▶ Instructions for the task
Return all the data verbatim but without images.

START Exercise data

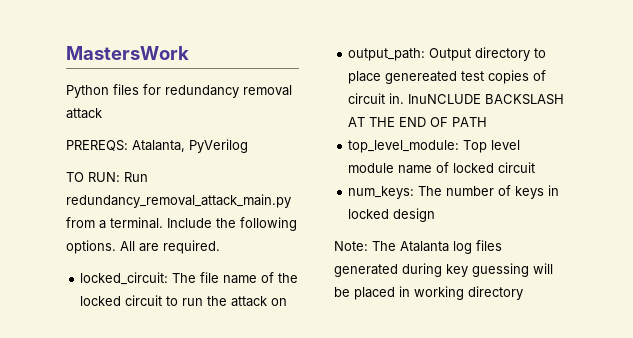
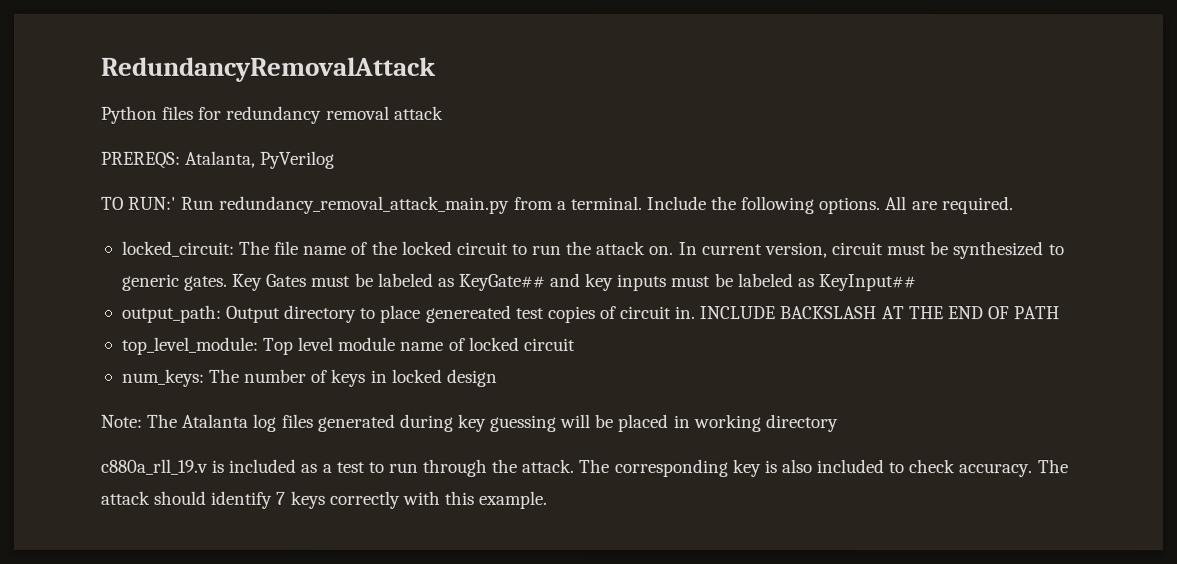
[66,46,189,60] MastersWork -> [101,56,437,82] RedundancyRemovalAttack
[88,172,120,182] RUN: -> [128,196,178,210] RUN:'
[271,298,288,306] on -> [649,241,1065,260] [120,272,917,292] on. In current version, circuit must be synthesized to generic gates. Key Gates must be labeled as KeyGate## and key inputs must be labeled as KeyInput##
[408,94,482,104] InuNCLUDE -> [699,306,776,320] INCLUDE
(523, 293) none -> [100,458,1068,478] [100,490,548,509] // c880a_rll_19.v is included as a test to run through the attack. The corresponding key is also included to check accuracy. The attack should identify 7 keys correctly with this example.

END Exercise data

▶ Reply
[66,46,189,60] MastersWork -> [101,56,437,82] RedundancyRemovalAttack
[88,172,120,182] RUN: -> [128,196,178,210] RUN:'
[271,298,288,306] on -> [649,241,1065,260] [120,272,917,292] on. In current version, circuit must be synthesized to generic gates. Key Gates must be labeled as KeyGate## and key inputs must be labeled as KeyInput##
[408,94,482,104] InuNCLUDE -> [699,306,776,320] INCLUDE
(523, 293) none -> [100,458,1068,478] [100,490,548,509] // c880a_rll_19.v is included as a test to run through the attack. The corresponding key is also included to check accuracy. The attack should identify 7 keys correctly with this example.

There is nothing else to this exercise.